While Brent is up 5% this morning, the financial market is still very optimistic that progress will be made. That talks will continue and that the SoH will fully open by the start of May which is consistent with a rest-of-year average Brent crude oil price of around $90/b with the market now trading that balance at around $88/b.

Financial optimism vs. physical deterioration. We have a divergence where the financial market is trading negotiations, improvements and resolution while at the same time the physical market is deteriorating day by day. Physical oil flows remain constrained by disrupted flows, longer voyage times and elevated freight and insurance costs.  

Financial markets are betting that a US/Iranian resolution will save us in time from violent shortages down the road. But every day that the SoH remains closed is bringing us closer to a potentially very painful point of shortages and much higher prices.

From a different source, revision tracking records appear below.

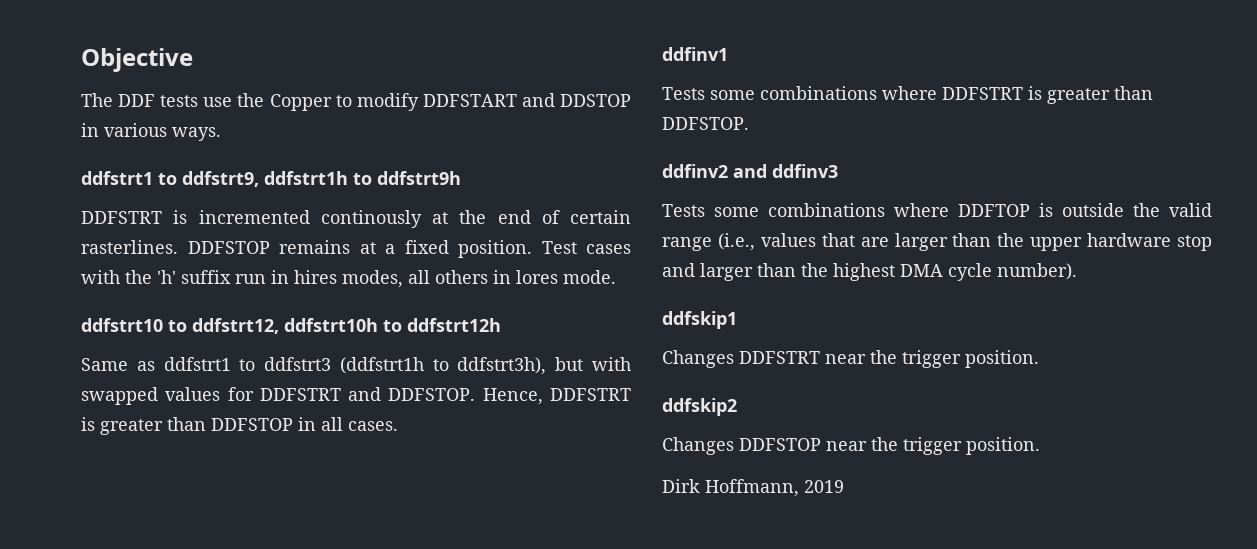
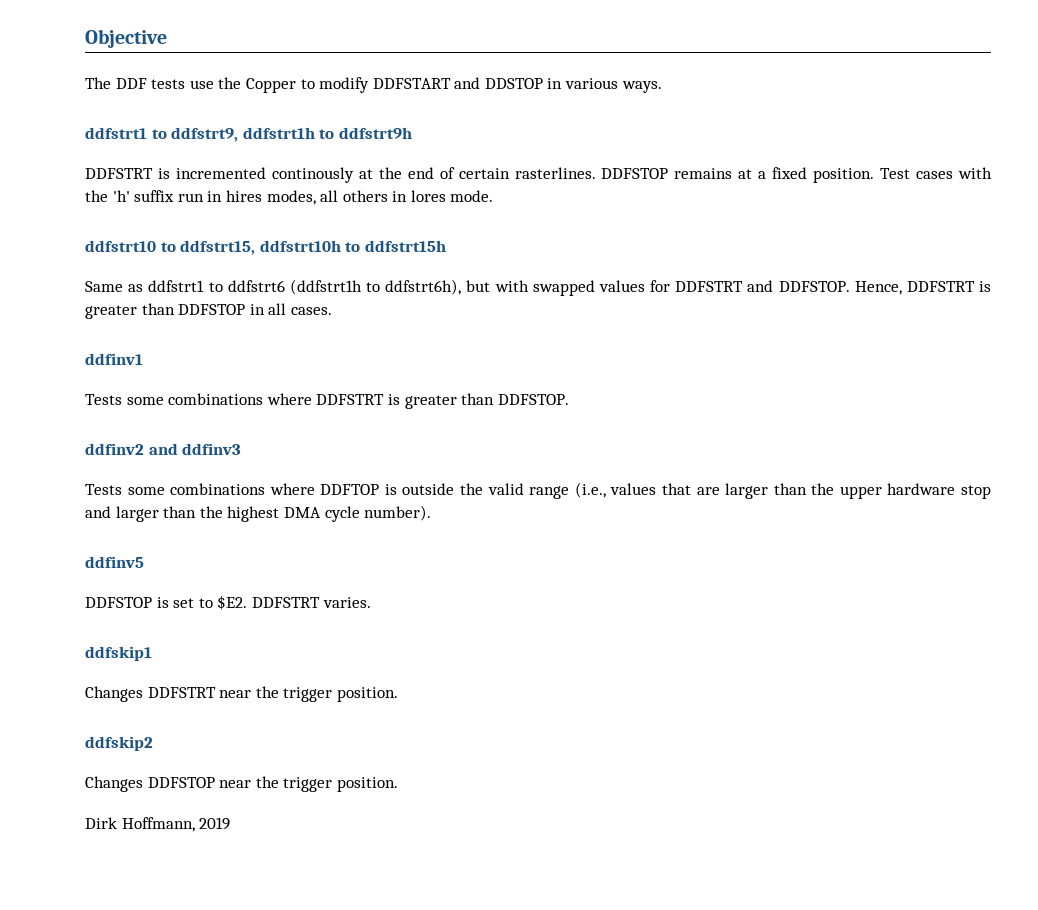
[192,318,279,334] ddfstrt12, -> [180,240,256,255] ddfstrt15,
[407,318,501,332] ddfstrt12h -> [364,240,446,252] ddfstrt15h
[264,357,332,371] ddfstrt3 -> [227,280,285,292] ddfstrt6
[457,357,547,375] ddfstrt3h), -> [385,279,462,295] ddfstrt6h),
(1077, 271) none -> [85,556,144,568] [85,595,371,610] // ddfinv5 // DDFSTOP is set to $E2. DDFSTRT varies.

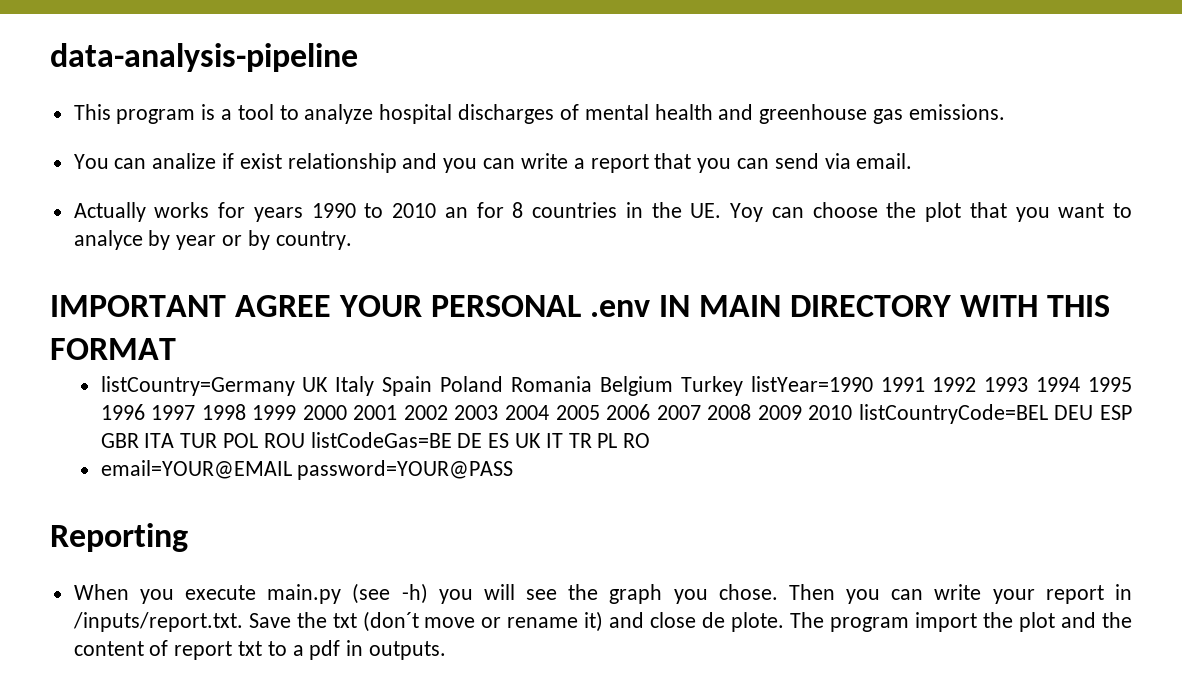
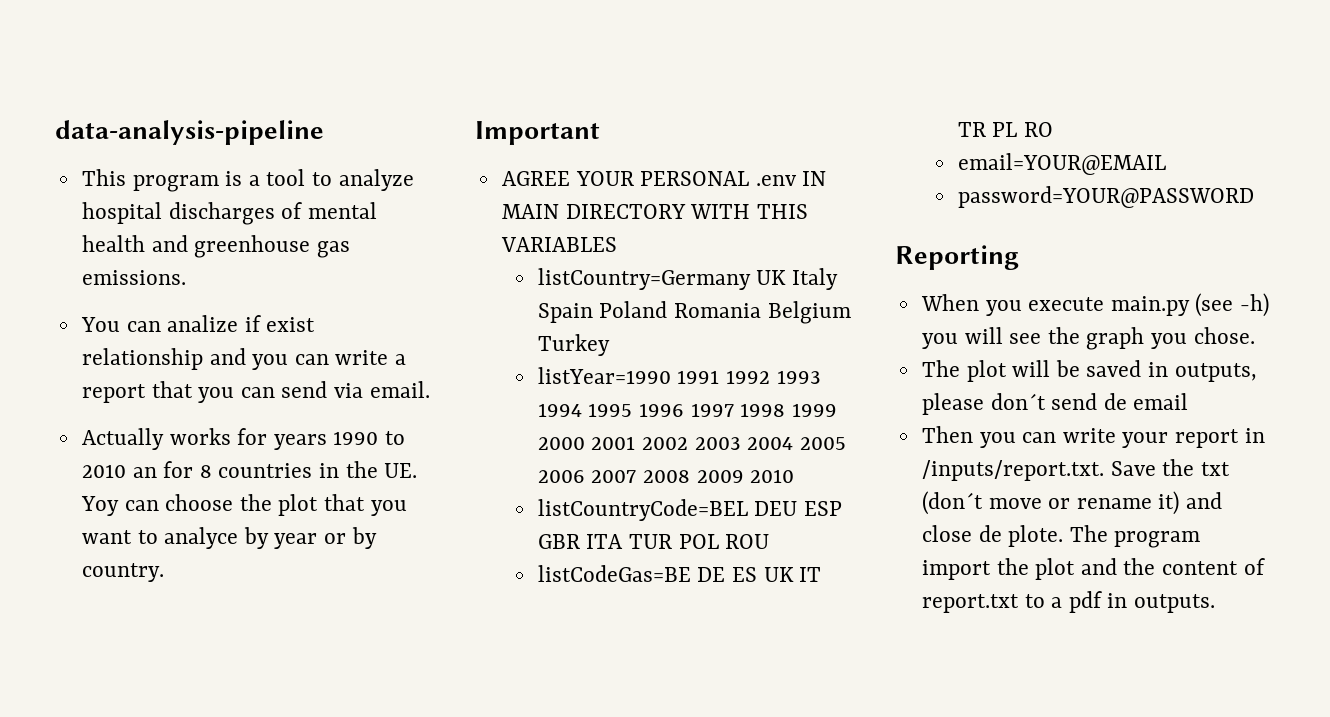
[50,295,226,317] IMPORTANT -> [475,121,600,145] Important //
[50,338,176,360] FORMAT -> [500,237,617,252] VARIABLES
(743, 386) none -> (610, 345) //
(853, 412) none -> (795, 476) //
(305, 440) none -> (770, 541) //
[297,460,514,480] password=YOUR@PASS -> [957,186,1254,208] // password=YOUR@PASSWORD
(778, 592) none -> [921,360,1257,382] [921,393,1189,415] // The plot will be saved in outputs, please don´t send de email //
[174,641,263,660] report txt -> [921,594,1019,613] report.txt

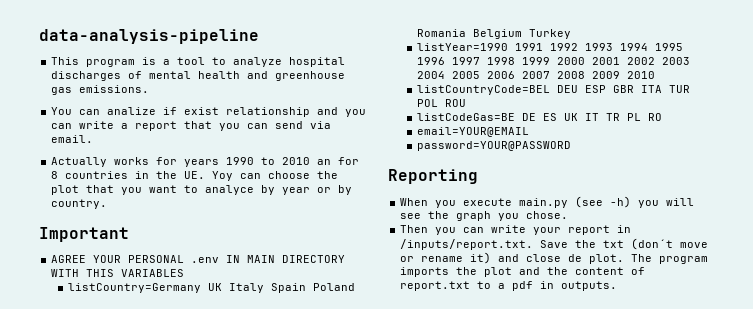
[921,360,1257,382] [921,393,1189,415] // The plot will be saved in outputs, please don´t send de email -> (569, 215) none
[1008,525,1064,547] plote. -> [589,254,625,264] plot.
[921,560,991,580] import -> [400,267,450,277] imports

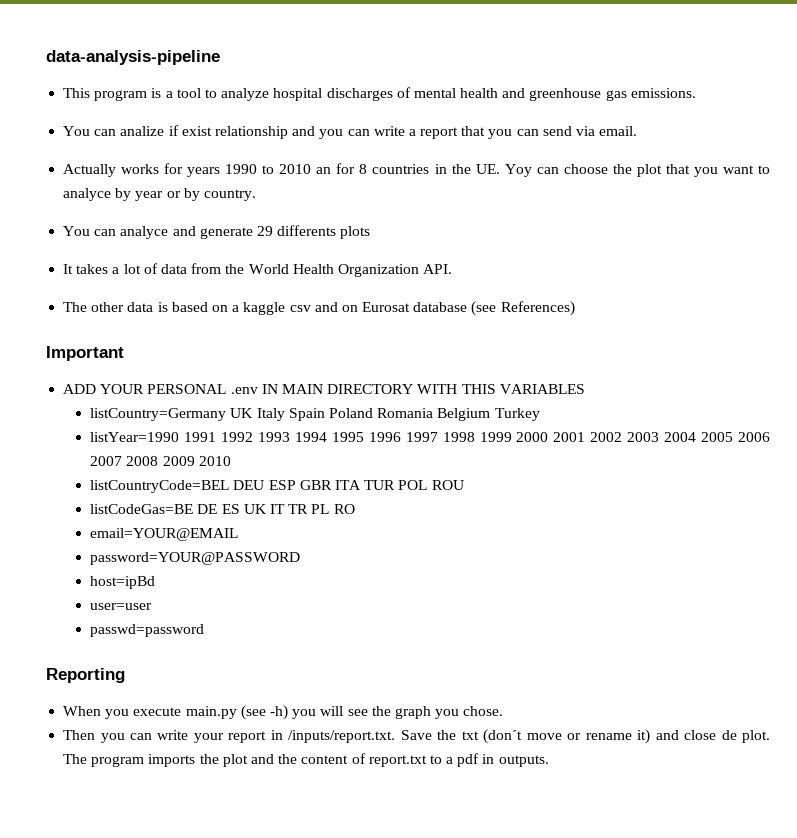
(108, 204) none -> [63,225,371,239] [63,263,453,277] [63,301,575,316] // You can analyce and generate 29 differents plots // It takes a lot of data from the World Health Organization API. // The other data is based on a kaggle csv and on Eurosat database (see References)
[51,255,87,263] AGREE -> [63,384,97,394] ADD
(571, 146) none -> [90,576,156,589] [90,603,153,610] [90,624,205,637] // host=ipBd // user=user // passwd=password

The US blockade is also a weapon of leverage against its European and Asian allies. When Iran closed the SoH it held the world economy as a hostage against the US. The US blockade of the SoH is of course blocking Iranian oil exports. But it is also an action of disruption directed towards Europe and Asia. The US has called for the rest of the world to engaged in the war with Iran: ”If you want oil from the Persian Gulf, then go and get it”. A risk is that the US plays brinkmanship with the global oil market directed towards its  European and Asian allies and maybe even towards China to force them to engage and take part. Maybe unthinkable. But unthinkable has become the norm with Trump in the White House.